Les invités arrivent, dès 18h30, par petites grappes. Le froid de décembre et la nuit qui baigne le campus contrastent avec l’ambiance chaleureuse de l’auditorium de l’université de médecine de Caen. Les mains ailées du Secours populaire, dès l’entrée du bâtiment, invitent à entrer. Les tables ont un air de fête, les murs sont décorés de guirlandes colorées. Une équipe de bénévoles accueille les convives avec un large sourire tandis qu’une autre achève de transformer la salle d’études en restaurant étoilé. La musique sourd déjà des enceintes, des titres hip hop – Kendrick Lamar, Drake – appréciés des jeunes arrivants, qui dodelinent de la tête sitôt entrés, après s’être acquittés de leur participation solidaire de 2 €. Sur le mur, un écran géant leur confirme la tenue du repas festif étudiant organisé par la fédération du Calvados du Secours populaire : « Un bon repas, de belles rencontres… une soirée ensemble ! ».
Un air de famille
Selia arpente les lieux en tous sens et, tandis qu’elle s’active, les petites antennes dorées qui surmontent sa tête ondoient. Elle coordonne les tâches de la dizaine de bénévoles de l’équipe « jeunes » du Secours populaire départemental – cela fait des semaines à présent qu’en parallèle de leurs études, leurs examens et leurs petits boulots, ces bénévoles préparent cette soirée exceptionnelle. Selia est arrivée d’Algérie en octobre 2024 pour suivre un master Sciences de la matière. Quelques jours plus tard, le premier jour de sa venue à une distribution par le Secours populaire de paniers-repas pour les étudiants en difficulté, elle est devenue bénévole de l’association. « Le Secours populaire a été la première famille qui m’a accueillie ici en France », souligne la jeune femme de 27 ans. Si elle continue de bénéficier de l’aide alimentaire de l’association, elle en est devenue une des chevilles ouvrières et la « référente jeunes » de la fédération.

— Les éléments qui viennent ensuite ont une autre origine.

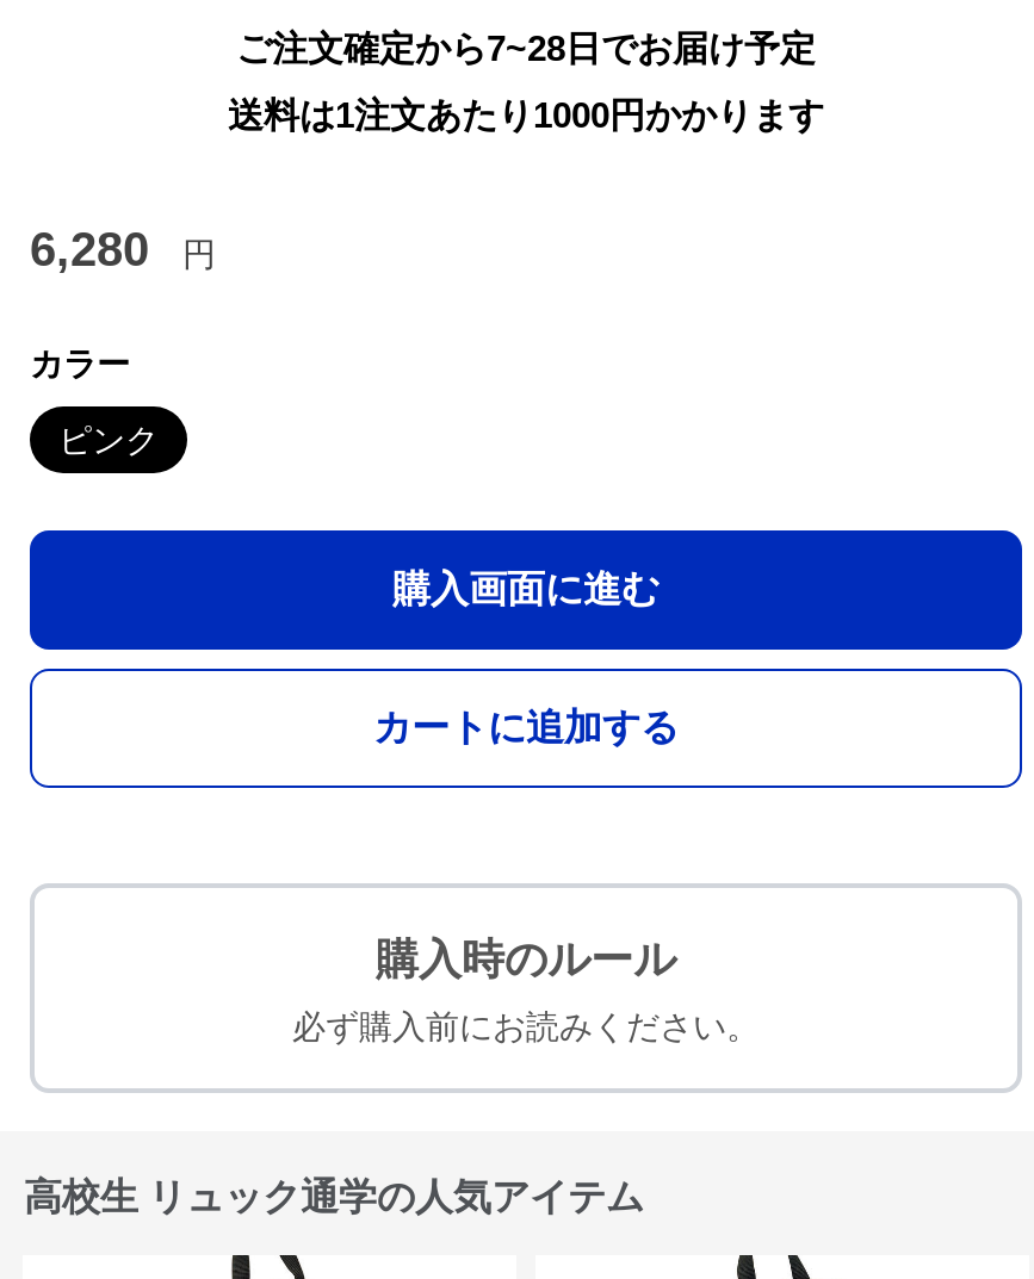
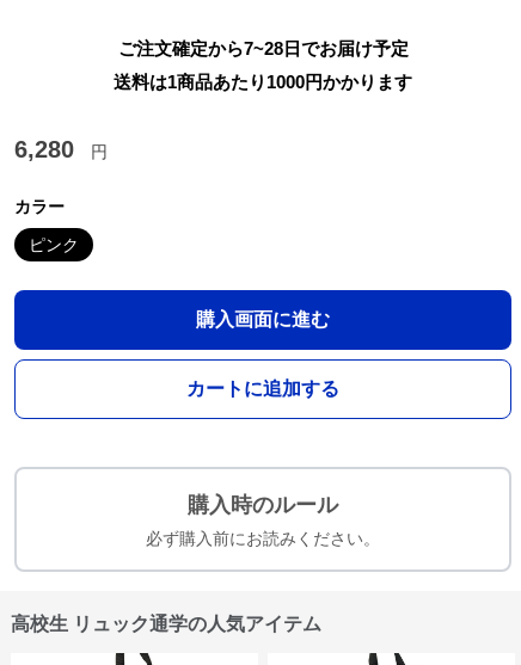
[228,94,824,134] 送料は1注文あたり1000円かかります -> [114,71,412,92] 送料は1商品あたり1000円かかります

Les tables se remplissent et Selia passe parmi les petits groupes qui se constituent spontanément, afin de répondre à une question, calmer une inquiétude, glisser une plaisanterie ou un mot chaleureux, créer ce lien auquel elle aspire tant. « Je les connais tous, car tous viennent aux distributions alimentaires », éclaire-t-elle. Selia s’est « engagée totalement » dans la solidarité qui est déployée par le Secours populaire sur le campus. En un an, elle a eu le temps de voir les demandes d’aide augmenter dramatiquement – ils sont aujourd’hui plus de 400 étudiants à être accompagnés via l’antenne du campus de Caen ou la permanence étudiante du comité local d’Hérouville-Saint-Clair [1]. Et elle a embrassé une cause qu’elle défend vigoureusement. « Lors des distributions, les étudiants nous livrent leurs difficultés. Nous les aidons sur le plan matériel, pour se nourrir, se vêtir, se meubler, mais nous sommes aussi là pour les aider dans leurs démarches administratives, les orienter et les soutenir moralement », détaille Selia. Notre rôle, c’est d’être à l’écoute, déceler un mal-être – savoir entendre la peine derrière un simple “ça va…” ».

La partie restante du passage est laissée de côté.